Supplied data
>>

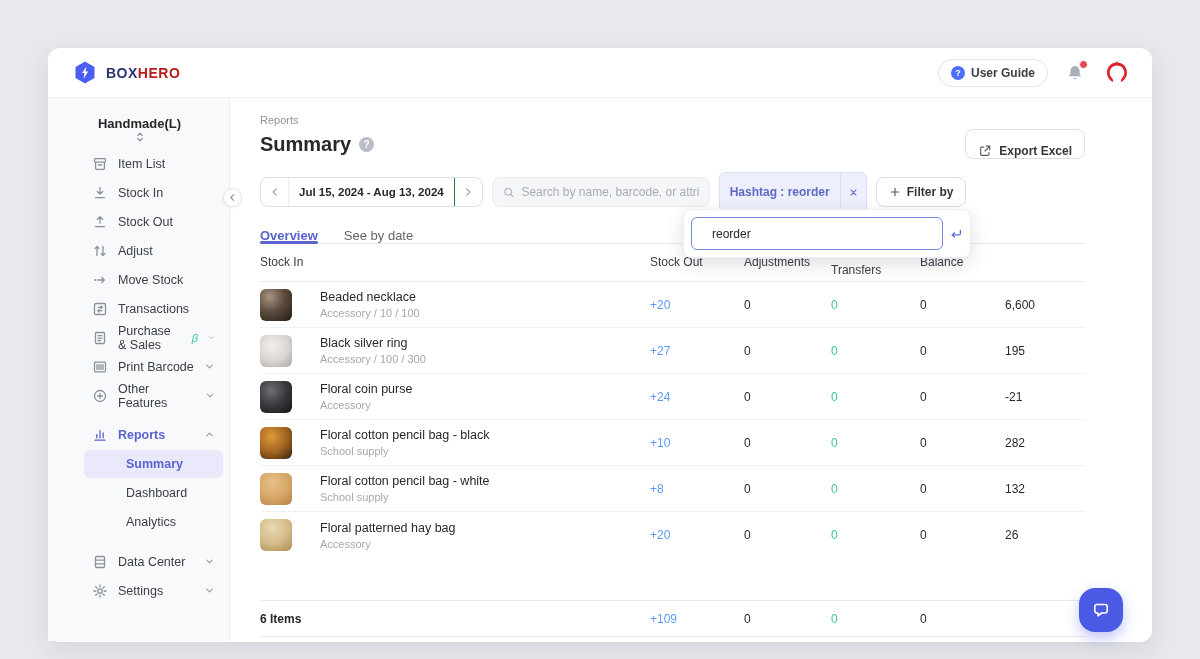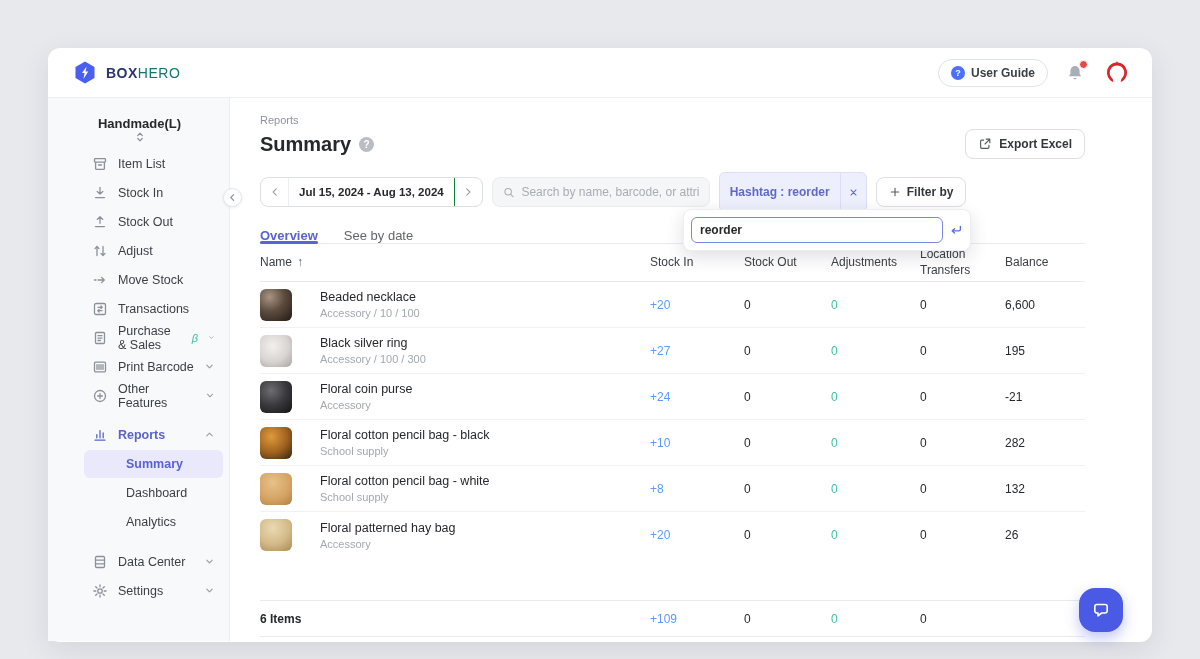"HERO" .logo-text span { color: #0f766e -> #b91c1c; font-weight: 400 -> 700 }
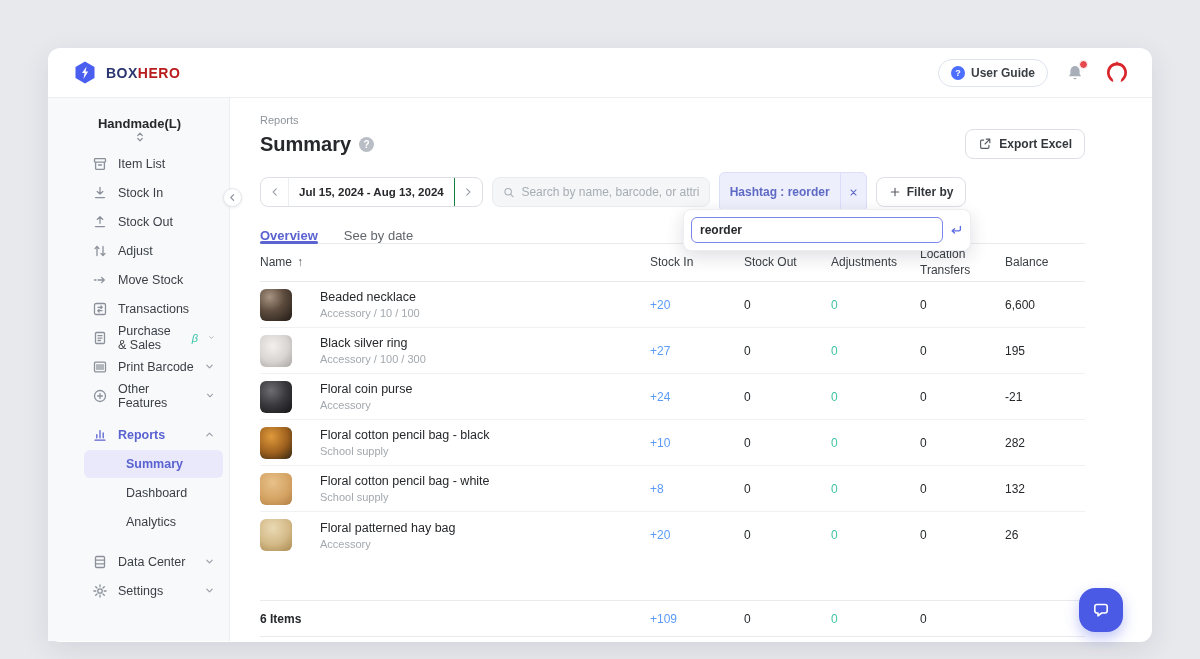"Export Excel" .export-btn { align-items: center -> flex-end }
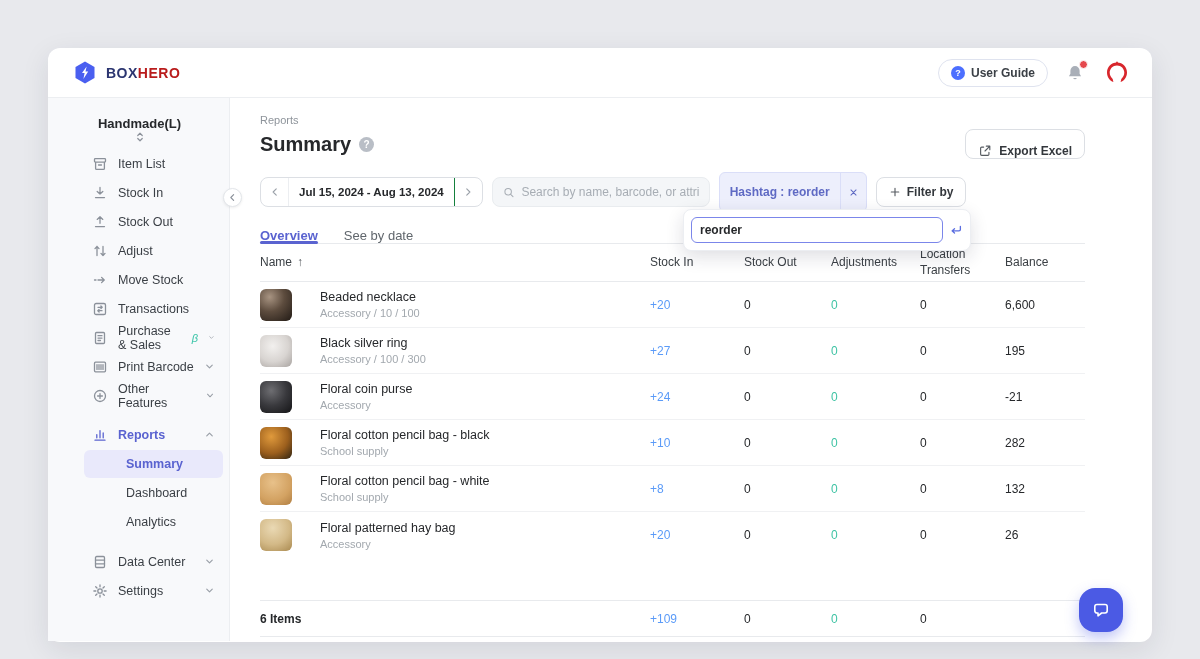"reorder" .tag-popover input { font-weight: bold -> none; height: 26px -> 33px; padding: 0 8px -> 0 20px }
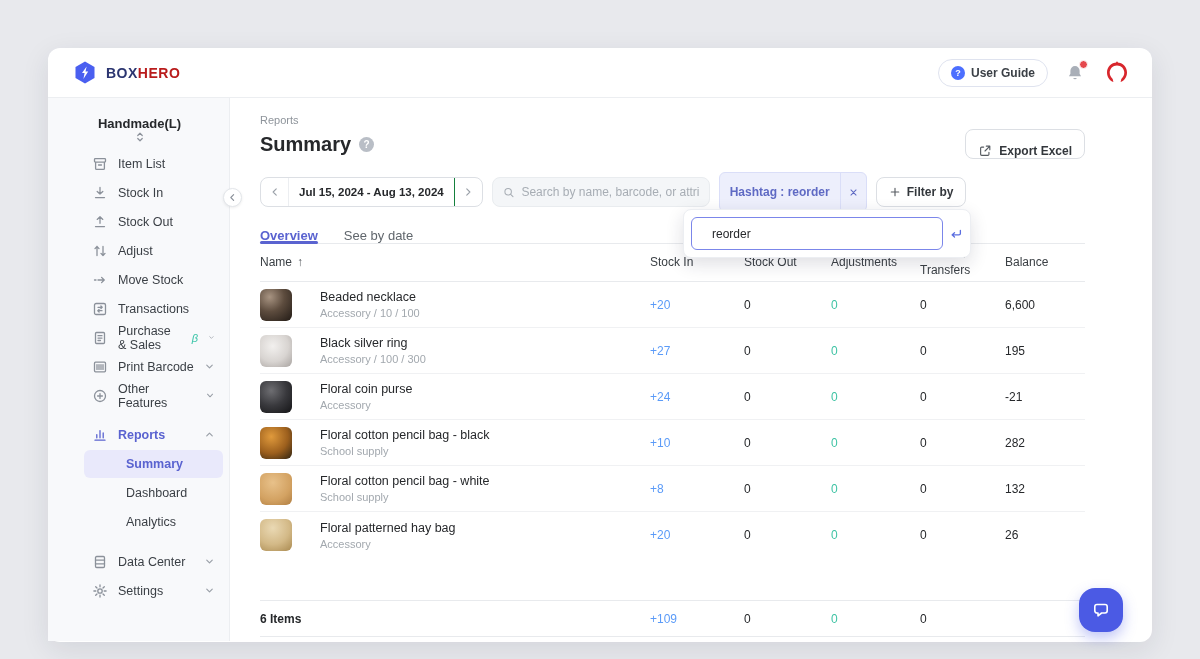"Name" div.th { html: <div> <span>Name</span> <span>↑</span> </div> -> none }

<<
>>

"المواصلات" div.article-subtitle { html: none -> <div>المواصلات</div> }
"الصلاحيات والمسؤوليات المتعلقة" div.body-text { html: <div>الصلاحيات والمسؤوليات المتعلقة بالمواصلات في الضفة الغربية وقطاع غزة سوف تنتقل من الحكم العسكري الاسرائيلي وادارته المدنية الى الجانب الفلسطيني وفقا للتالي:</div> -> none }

<<
>>

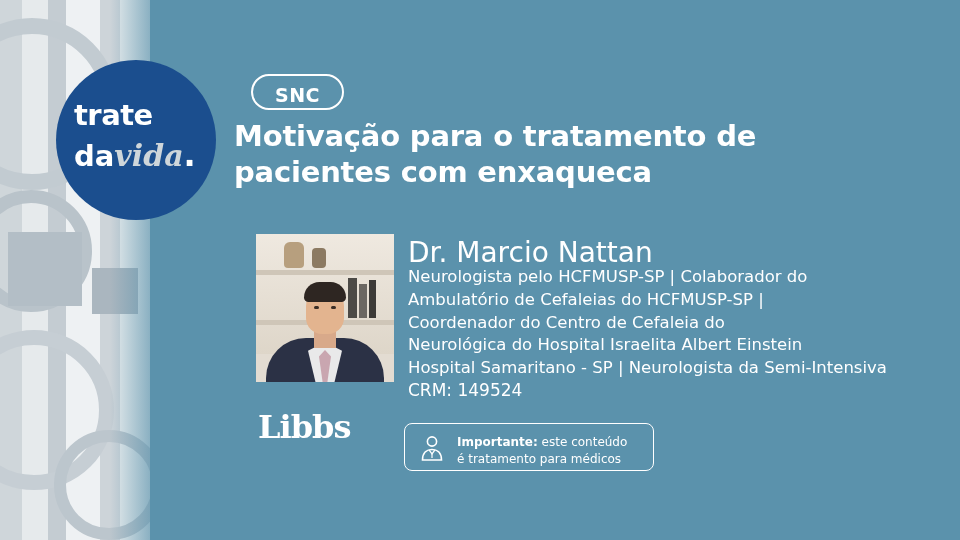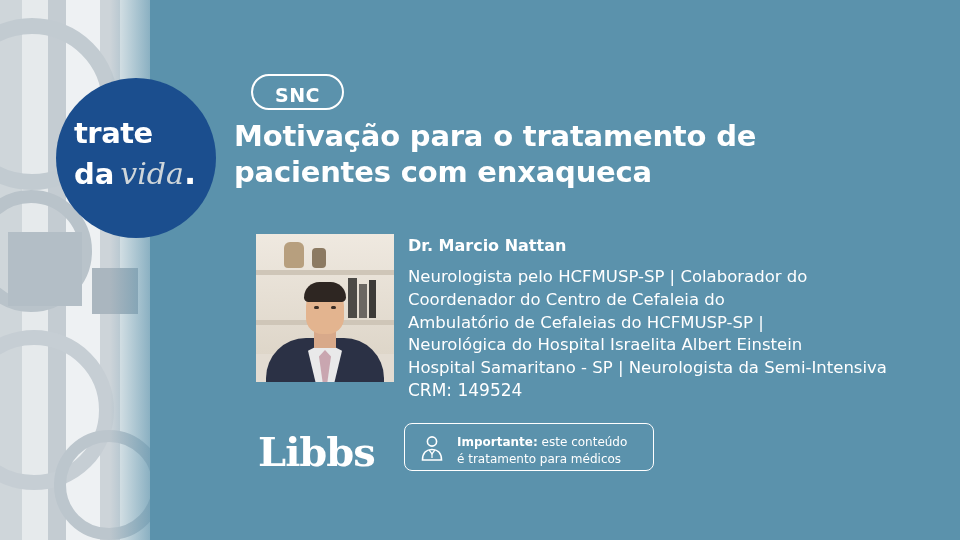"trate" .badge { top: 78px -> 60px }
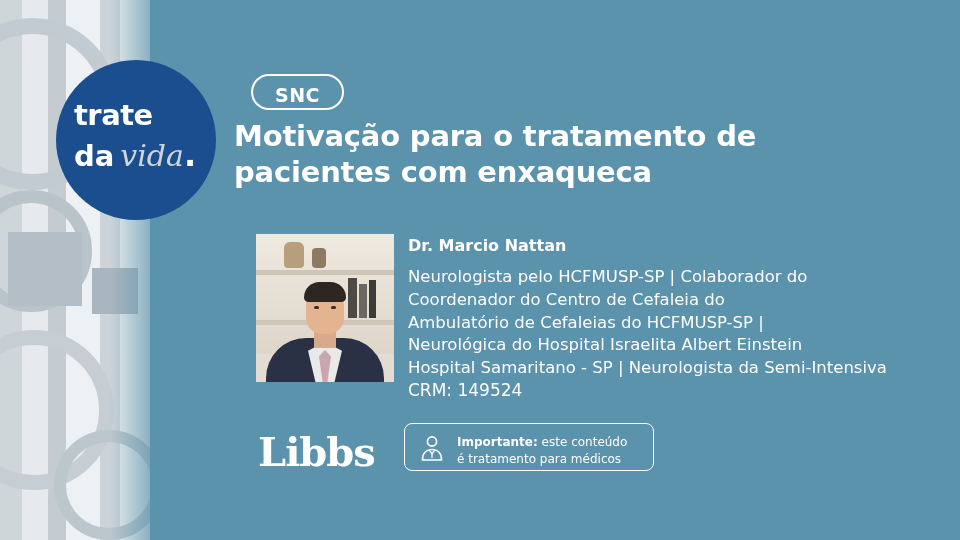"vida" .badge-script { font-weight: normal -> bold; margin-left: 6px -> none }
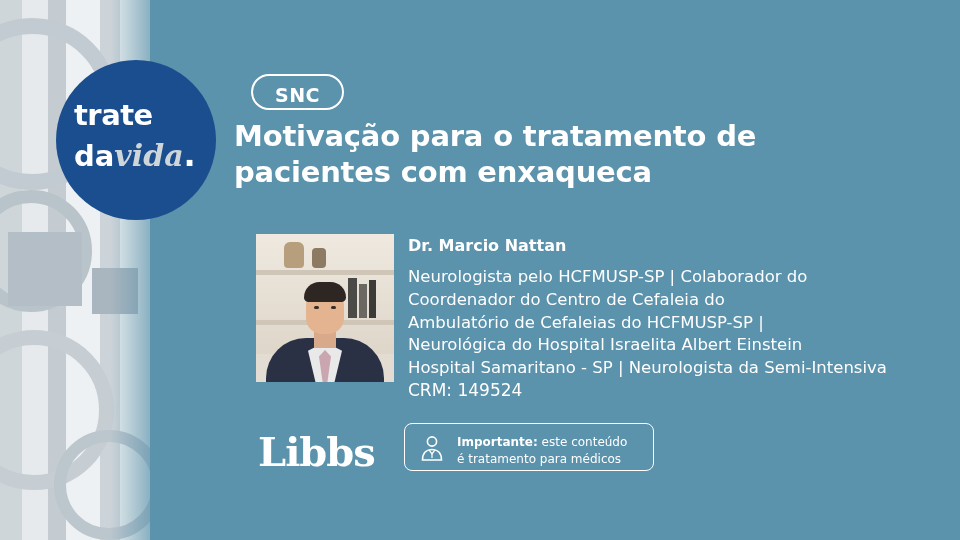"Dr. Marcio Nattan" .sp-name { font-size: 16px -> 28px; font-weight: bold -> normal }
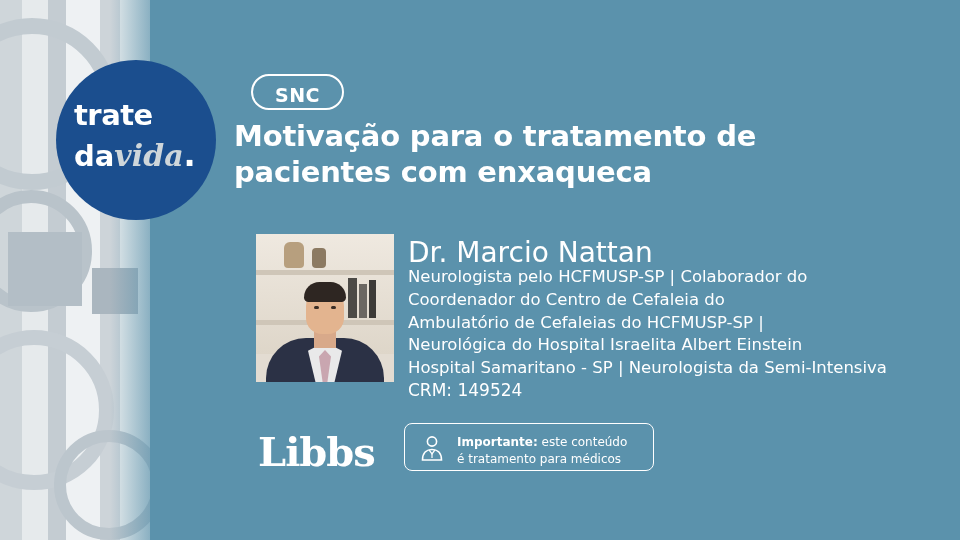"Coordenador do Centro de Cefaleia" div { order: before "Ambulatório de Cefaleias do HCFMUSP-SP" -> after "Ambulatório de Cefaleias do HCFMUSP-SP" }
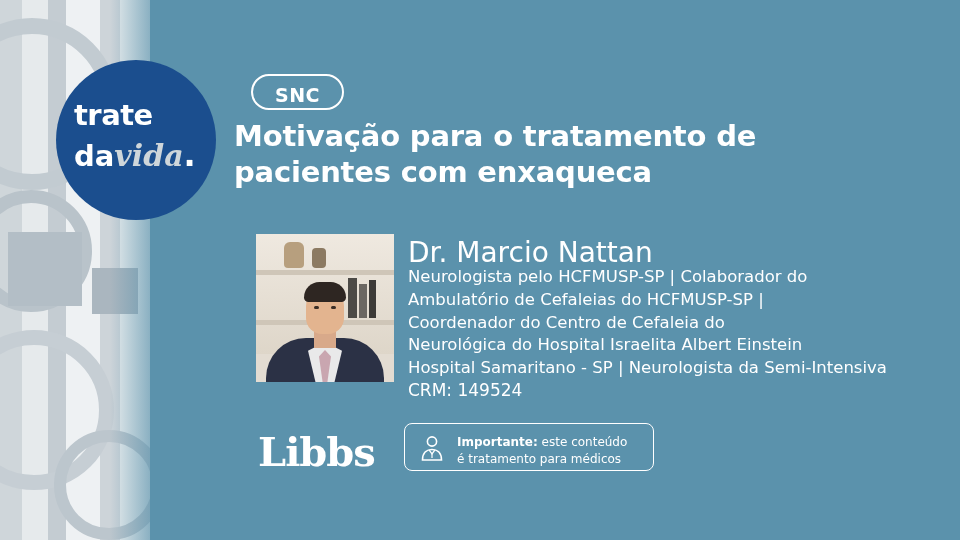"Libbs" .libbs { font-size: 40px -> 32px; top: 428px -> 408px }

<<

Work item
Reproduce, word for word, only the lines in the records above from the line with "font-size: 16px ->" through the line with "font-size: 40px ->", including both ends; omit the pictures.

Expected answer
"Dr. Marcio Nattan" .sp-name { font-size: 16px -> 28px; font-weight: bold -> normal }
"Coordenador do Centro de Cefaleia" div { order: before "Ambulatório de Cefaleias do HCFMUSP-SP" -> after "Ambulatório de Cefaleias do HCFMUSP-SP" }
"Libbs" .libbs { font-size: 40px -> 32px; top: 428px -> 408px }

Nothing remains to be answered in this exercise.